> [Task prompt]: The word to find is "Drip". Copy each line of the material that contains it.

────────

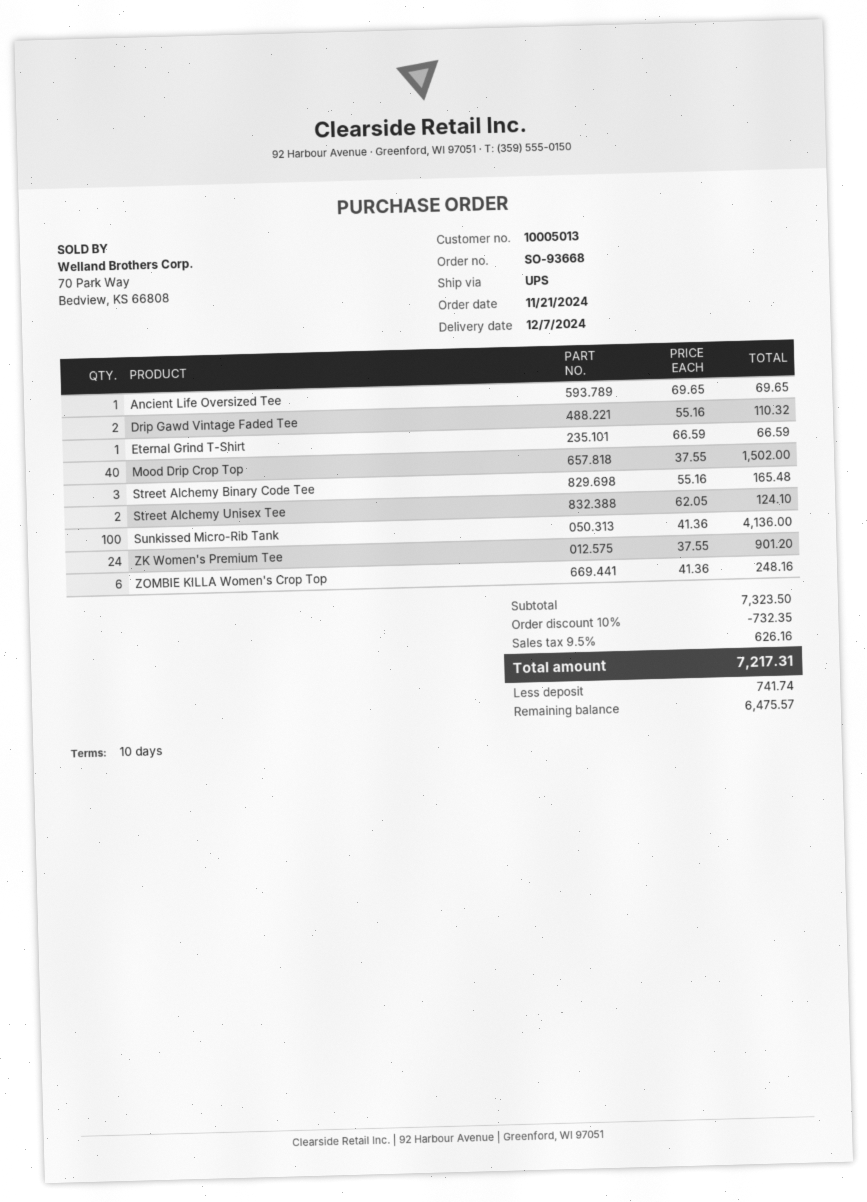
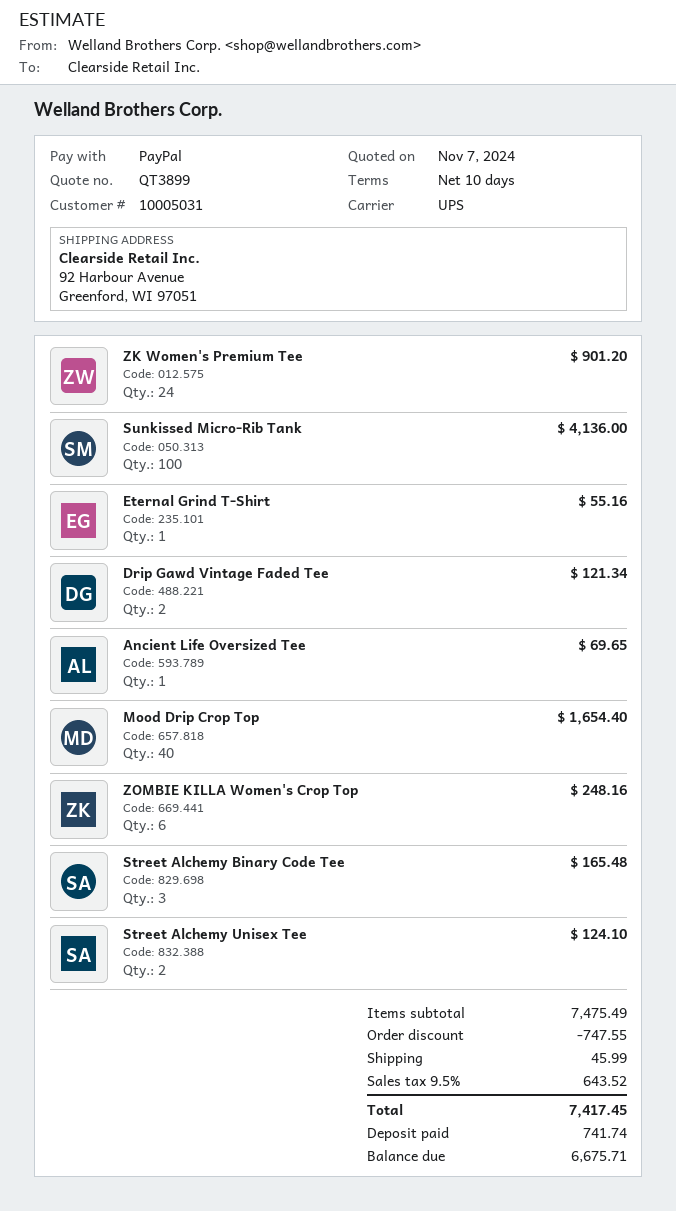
customer number: 10005013 -> 10005031
Drip Gawd Vintage Faded Tee: 2 for 110.32 -> 2 for 121.34
Eternal Grind T-Shirt: 1 for 66.59 -> 1 for 55.16
Mood Drip Crop Top: 40 for 1502.00 -> 40 for 1654.40
subtotal: 7323.50 -> 7475.49
discount: 732.35 -> 747.55
shipping: none -> 45.99
tax: 9.5% = 626.16 -> 9.5% = 643.52
total: 7217.31 -> 7417.45
balance: 6475.57 -> 6675.71

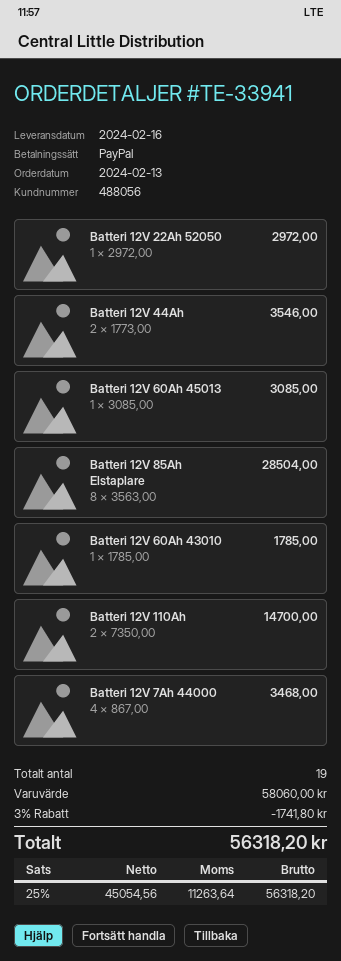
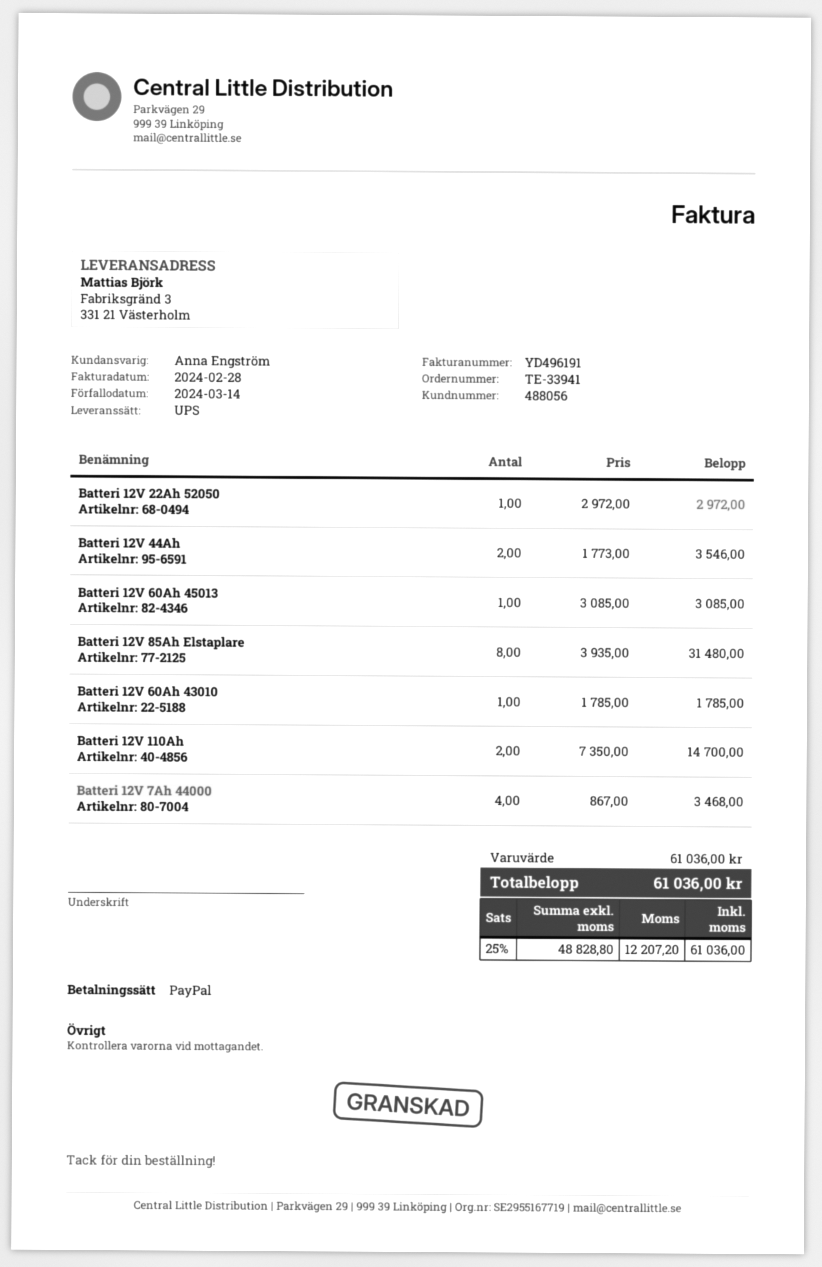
Batteri 12V 85Ah Elstaplare: 8 x 3563.00 = 28504.00 -> 8 x 3935.00 = 31480.00
subtotal: 58060.00 -> 61036.00
discount: 3% = 1741.80 -> none
net: 45054.56 -> 48828.80
tax: 25% = 11263.64 -> 25% = 12207.20
total: 56318.20 -> 61036.00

────────

> [Response below]:
Drip Gawd Vintage Faded Tee: 2 for 110.32 -> 2 for 121.34
Mood Drip Crop Top: 40 for 1502.00 -> 40 for 1654.40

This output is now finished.